*YOUR ASSIGNMENT*:
Could you print all the entries below exactly as they appear, omitting the pictures?

━━━━━ INFORMATION GIVEN

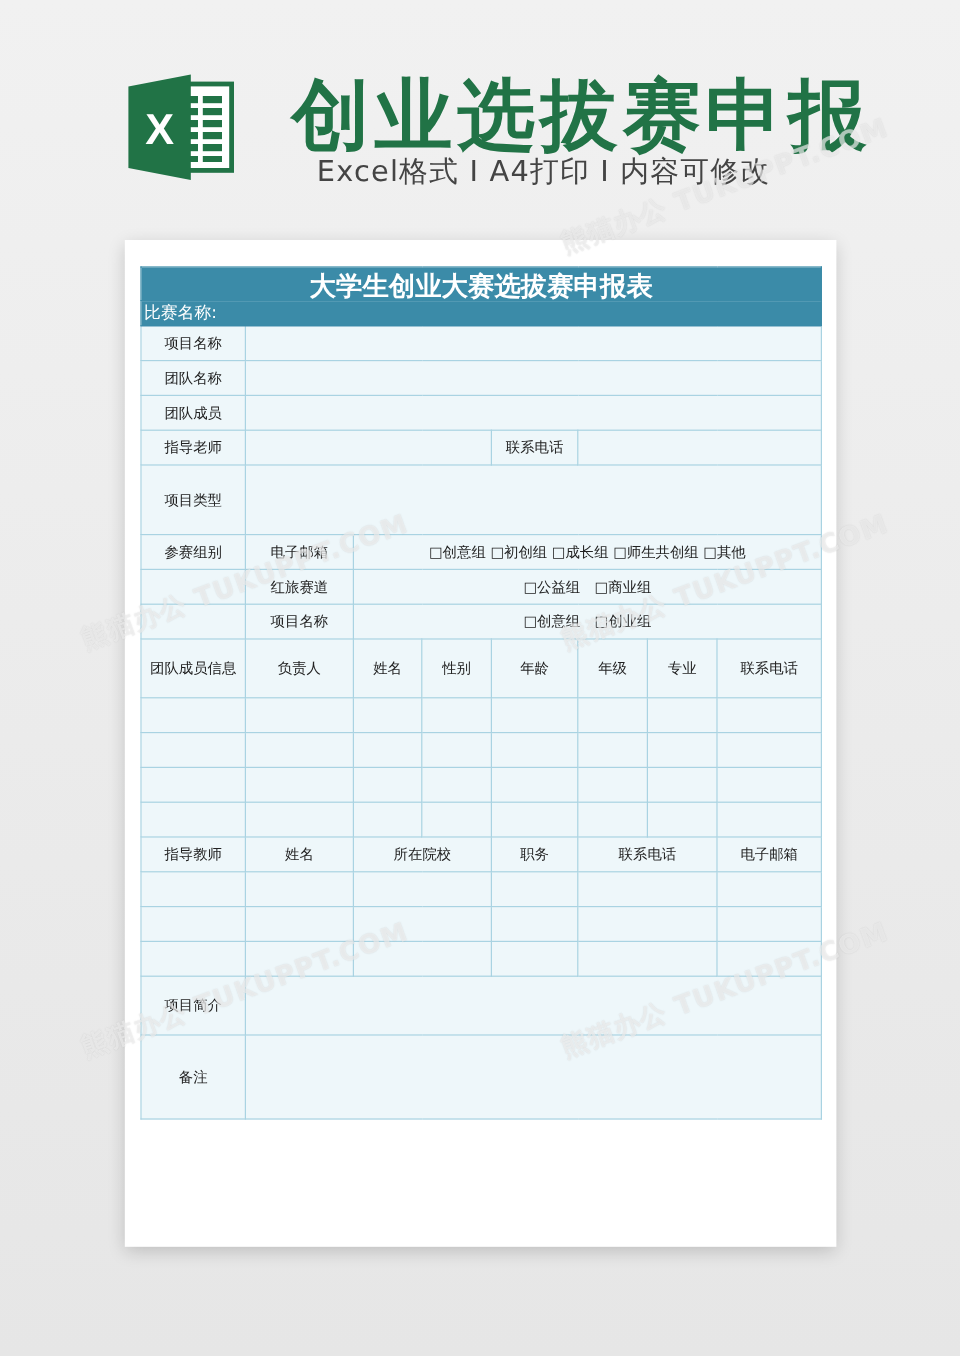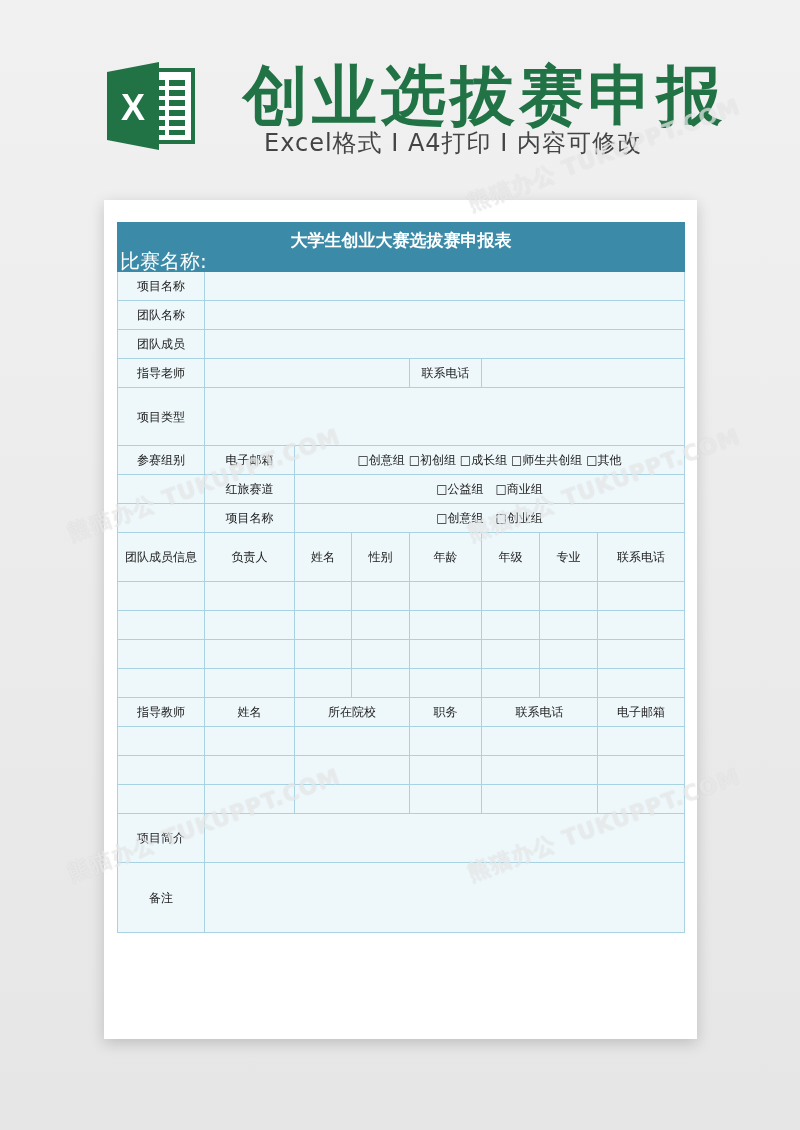--- a/index.html
+++ b/index.html
@@ -6,22 +6,22 @@
   body{width:800px;height:1130px;background:#ececec;font-family:"DejaVu Sans","Liberation Sans",sans-serif;position:relative;overflow:hidden}
   .bg{position:absolute;inset:0;background:linear-gradient(180deg,#f1f1f1 0%,#e6e6e6 100%)}
   .banner{position:absolute;left:0;top:0;width:800px;height:200px}
   .logo{position:absolute;left:103px;top:58px;width:96px;height:96px}
   .title{position:absolute;left:243px;top:52px;font-size:65px;font-weight:bold;color:#217346;letter-spacing:4px;white-space:nowrap}
   .subtitle{position:absolute;left:264px;top:127px;font-size:24px;font-weight:normal;color:#444;white-space:nowrap;letter-spacing:1px}
   .paper{position:absolute;left:104px;top:200px;width:593px;height:839px;background:#fff;box-shadow:0 4px 14px rgba(0,0,0,0.18)}
   table{position:absolute;left:117px;top:222px;width:567px;border-collapse:collapse;table-layout:fixed;font-size:12px;color:#222}
   td{border:1px solid #a9d3e2;background:#eef7fa;text-align:center;vertical-align:middle;padding:0;line-height:16px}
   td.head{background:#3b8ba8;color:#fff;border-color:#3b8ba8}
-  .main-title{font-size:17px;font-weight:bold;text-align:center;padding-top:6px;height:28px}
-  .comp-name{font-size:20px;text-align:left;padding-left:2px;color:#e8f4f8;height:21px;line-height:20px}
+  .main-title{font-size:22px;font-weight:bold;text-align:center;padding-top:6px;height:28px}
+  .comp-name{font-size:14px;text-align:left;padding-left:2px;color:#e8f4f8;height:21px;line-height:20px}
   .r29{height:29px}
   .r58{height:58px}
   .r49{height:49px}
   .r90{height:90px}
   .r58b{height:70px}
   .marker{position:relative}
   .marker::before{content:"";position:absolute;left:0;top:0;width:0;height:0;border-top:5px solid #1a8a2a;border-right:5px solid transparent}
   .wm{position:absolute;font-size:22px;color:rgba(255,255,255,0.55);transform:rotate(-20deg);font-weight:bold;white-space:nowrap;pointer-events:none;letter-spacing:1px;text-shadow:0 0 1px rgba(150,150,150,0.4)}
 </style>
 </head>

━━━━━━━━━━

*ANSWER TO THIS TASK*:
--- a/index.html
+++ b/index.html
@@ -6,22 +6,22 @@
   body{width:800px;height:1130px;background:#ececec;font-family:"DejaVu Sans","Liberation Sans",sans-serif;position:relative;overflow:hidden}
   .bg{position:absolute;inset:0;background:linear-gradient(180deg,#f1f1f1 0%,#e6e6e6 100%)}
   .banner{position:absolute;left:0;top:0;width:800px;height:200px}
   .logo{position:absolute;left:103px;top:58px;width:96px;height:96px}
   .title{position:absolute;left:243px;top:52px;font-size:65px;font-weight:bold;color:#217346;letter-spacing:4px;white-space:nowrap}
   .subtitle{position:absolute;left:264px;top:127px;font-size:24px;font-weight:normal;color:#444;white-space:nowrap;letter-spacing:1px}
   .paper{position:absolute;left:104px;top:200px;width:593px;height:839px;background:#fff;box-shadow:0 4px 14px rgba(0,0,0,0.18)}
   table{position:absolute;left:117px;top:222px;width:567px;border-collapse:collapse;table-layout:fixed;font-size:12px;color:#222}
   td{border:1px solid #a9d3e2;background:#eef7fa;text-align:center;vertical-align:middle;padding:0;line-height:16px}
   td.head{background:#3b8ba8;color:#fff;border-color:#3b8ba8}
-  .main-title{font-size:17px;font-weight:bold;text-align:center;padding-top:6px;height:28px}
-  .comp-name{font-size:20px;text-align:left;padding-left:2px;color:#e8f4f8;height:21px;line-height:20px}
+  .main-title{font-size:22px;font-weight:bold;text-align:center;padding-top:6px;height:28px}
+  .comp-name{font-size:14px;text-align:left;padding-left:2px;color:#e8f4f8;height:21px;line-height:20px}
   .r29{height:29px}
   .r58{height:58px}
   .r49{height:49px}
   .r90{height:90px}
   .r58b{height:70px}
   .marker{position:relative}
   .marker::before{content:"";position:absolute;left:0;top:0;width:0;height:0;border-top:5px solid #1a8a2a;border-right:5px solid transparent}
   .wm{position:absolute;font-size:22px;color:rgba(255,255,255,0.55);transform:rotate(-20deg);font-weight:bold;white-space:nowrap;pointer-events:none;letter-spacing:1px;text-shadow:0 0 1px rgba(150,150,150,0.4)}
 </style>
 </head>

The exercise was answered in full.